第31話
ブリティッシュエアラインの機内放送が、間もなくヒースロー空港に着陸することを案内した。
汀怜奈は改めて、隣の席にあるギターケースがしっかりとシートベルトに固定されているか確認した。パリのエコール・ノルマルの留学期間を終えた汀怜奈は、帰国の途中にロンドンに寄って、英国の名門クラシックレーベル DECCAと日本人としては初のインターナショナル長期専属契約を締結する下打合せをおこなうことになっている。
DECCAとの契約が成立すれば、彼女の演奏はビジネスとして世界的にプロモートされ、演奏家としての地位も確立する。若干21歳でのこの快挙は、まさに前途洋々たる彼女のアーティストとしての未来を保証するものである。
喜んで然るべきことであるが、実は汀怜奈は、ロドリーゴ氏の自宅を訪問した日以来、心に引っかかるものがあり少しブルーな気分に浸っている。ロドリーゴ氏が言っていた『ヴォイス』がまったく理解できないでいるのだ。
面会の後、『ヴォイス』の正体を突きとめるべくエコール・ノルマルに戻り、多くの師に聞いて回ったが、どの答えも汀怜奈にピンと来るものが無かった。スペイン行きの前と後では演奏のクオリティが変わるわけない。それはエコール・ノルマルの師匠たちが保証してくれているのだが、汀怜奈はスペイン行きを境に、自分の演奏が陳腐なものに聞こえてしょうがない。『ヴォイス』の呪いに罹ってしまったようだ。
こんな状態で長期契約などして良いものなのだろうか…。そんな疑問に顔を曇らせながらも、心配はかけまいと、先に英国入りしていた母親とマネージャースタッフの出迎えには笑顔で応じた。
ロンドンのホテルでは、演奏会の仕事で英国に滞在していた日本の師匠に、久しぶりに再会した。

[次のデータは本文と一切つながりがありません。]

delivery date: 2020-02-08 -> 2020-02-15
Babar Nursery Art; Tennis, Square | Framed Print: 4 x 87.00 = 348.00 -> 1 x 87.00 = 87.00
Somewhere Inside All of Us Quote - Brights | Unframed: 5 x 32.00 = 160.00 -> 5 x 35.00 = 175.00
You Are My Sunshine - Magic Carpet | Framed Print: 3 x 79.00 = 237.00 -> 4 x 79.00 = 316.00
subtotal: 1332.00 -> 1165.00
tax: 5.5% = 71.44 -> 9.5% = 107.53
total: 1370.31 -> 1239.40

その夜は、師匠と母親とともにディナーを取りながら留学生活の逸話など積もる話しに花を咲かせた。ロドリーゴ氏に会いに行ったことはすでに、メールで知らせていたが、ロドリーゴ氏が自分に課したことについては、自分自身での整理が出来ていないので知らせてはいない。思い切って氏から受けた謎の言葉『ヴォイス』について、師匠と母親に切り出してみた。
「うーむ…『死へ旅立つものですらその瞳に安らぎと、生きた証の喜びの笑みが浮かんでくる。』ね…」
先達のギタリスタである師匠は、そう言いながら食後のコーヒーを口に含んだ。